Assignment: Where the records contain images, omit them, and repeat everything else word for word.
Start of Data records
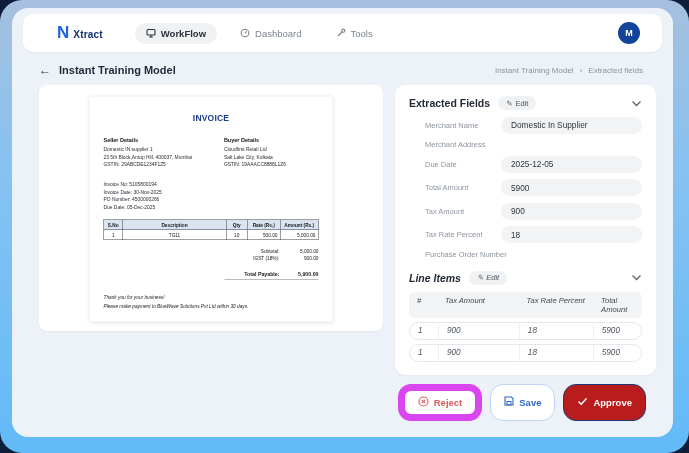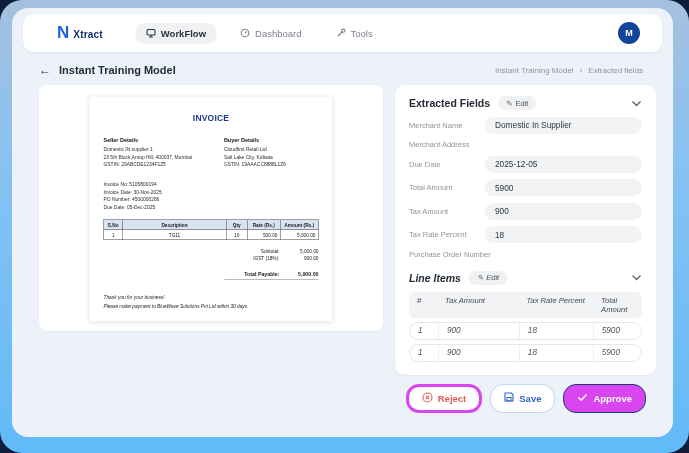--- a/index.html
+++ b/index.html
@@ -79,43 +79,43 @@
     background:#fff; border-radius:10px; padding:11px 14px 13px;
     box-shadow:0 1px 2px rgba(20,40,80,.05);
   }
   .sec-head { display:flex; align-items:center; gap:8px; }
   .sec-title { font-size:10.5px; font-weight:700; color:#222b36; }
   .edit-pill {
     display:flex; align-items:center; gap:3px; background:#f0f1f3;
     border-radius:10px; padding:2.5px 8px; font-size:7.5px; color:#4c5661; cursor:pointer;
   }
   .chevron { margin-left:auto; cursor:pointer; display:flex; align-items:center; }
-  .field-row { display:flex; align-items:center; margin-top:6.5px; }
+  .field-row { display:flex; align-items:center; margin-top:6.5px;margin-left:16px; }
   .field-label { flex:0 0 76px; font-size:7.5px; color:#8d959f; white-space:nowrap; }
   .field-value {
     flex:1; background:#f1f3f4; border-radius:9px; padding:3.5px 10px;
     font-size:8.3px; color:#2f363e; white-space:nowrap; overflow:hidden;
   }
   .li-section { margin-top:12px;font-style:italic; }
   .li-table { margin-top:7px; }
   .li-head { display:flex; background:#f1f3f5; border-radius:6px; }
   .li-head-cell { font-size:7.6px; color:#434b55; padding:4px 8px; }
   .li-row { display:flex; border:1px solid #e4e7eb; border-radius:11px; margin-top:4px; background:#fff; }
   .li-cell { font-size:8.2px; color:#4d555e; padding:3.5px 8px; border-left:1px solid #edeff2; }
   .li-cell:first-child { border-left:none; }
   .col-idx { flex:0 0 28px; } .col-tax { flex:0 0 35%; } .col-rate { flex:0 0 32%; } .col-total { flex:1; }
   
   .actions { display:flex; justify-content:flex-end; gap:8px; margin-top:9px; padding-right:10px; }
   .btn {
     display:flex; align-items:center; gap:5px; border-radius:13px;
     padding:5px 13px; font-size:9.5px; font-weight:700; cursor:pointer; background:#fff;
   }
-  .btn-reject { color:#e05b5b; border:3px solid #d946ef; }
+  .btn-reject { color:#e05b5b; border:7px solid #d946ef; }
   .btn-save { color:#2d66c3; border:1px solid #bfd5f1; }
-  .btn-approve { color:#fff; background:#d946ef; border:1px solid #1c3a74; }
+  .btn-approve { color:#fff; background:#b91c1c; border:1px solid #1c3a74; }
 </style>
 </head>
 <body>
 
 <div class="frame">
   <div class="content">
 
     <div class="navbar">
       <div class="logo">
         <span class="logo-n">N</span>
End of Data records
Exercise answer:
--- a/index.html
+++ b/index.html
@@ -79,43 +79,43 @@
     background:#fff; border-radius:10px; padding:11px 14px 13px;
     box-shadow:0 1px 2px rgba(20,40,80,.05);
   }
   .sec-head { display:flex; align-items:center; gap:8px; }
   .sec-title { font-size:10.5px; font-weight:700; color:#222b36; }
   .edit-pill {
     display:flex; align-items:center; gap:3px; background:#f0f1f3;
     border-radius:10px; padding:2.5px 8px; font-size:7.5px; color:#4c5661; cursor:pointer;
   }
   .chevron { margin-left:auto; cursor:pointer; display:flex; align-items:center; }
-  .field-row { display:flex; align-items:center; margin-top:6.5px; }
+  .field-row { display:flex; align-items:center; margin-top:6.5px;margin-left:16px; }
   .field-label { flex:0 0 76px; font-size:7.5px; color:#8d959f; white-space:nowrap; }
   .field-value {
     flex:1; background:#f1f3f4; border-radius:9px; padding:3.5px 10px;
     font-size:8.3px; color:#2f363e; white-space:nowrap; overflow:hidden;
   }
   .li-section { margin-top:12px;font-style:italic; }
   .li-table { margin-top:7px; }
   .li-head { display:flex; background:#f1f3f5; border-radius:6px; }
   .li-head-cell { font-size:7.6px; color:#434b55; padding:4px 8px; }
   .li-row { display:flex; border:1px solid #e4e7eb; border-radius:11px; margin-top:4px; background:#fff; }
   .li-cell { font-size:8.2px; color:#4d555e; padding:3.5px 8px; border-left:1px solid #edeff2; }
   .li-cell:first-child { border-left:none; }
   .col-idx { flex:0 0 28px; } .col-tax { flex:0 0 35%; } .col-rate { flex:0 0 32%; } .col-total { flex:1; }
   
   .actions { display:flex; justify-content:flex-end; gap:8px; margin-top:9px; padding-right:10px; }
   .btn {
     display:flex; align-items:center; gap:5px; border-radius:13px;
     padding:5px 13px; font-size:9.5px; font-weight:700; cursor:pointer; background:#fff;
   }
-  .btn-reject { color:#e05b5b; border:3px solid #d946ef; }
+  .btn-reject { color:#e05b5b; border:7px solid #d946ef; }
   .btn-save { color:#2d66c3; border:1px solid #bfd5f1; }
-  .btn-approve { color:#fff; background:#d946ef; border:1px solid #1c3a74; }
+  .btn-approve { color:#fff; background:#b91c1c; border:1px solid #1c3a74; }
 </style>
 </head>
 <body>
 
 <div class="frame">
   <div class="content">
 
     <div class="navbar">
       <div class="logo">
         <span class="logo-n">N</span>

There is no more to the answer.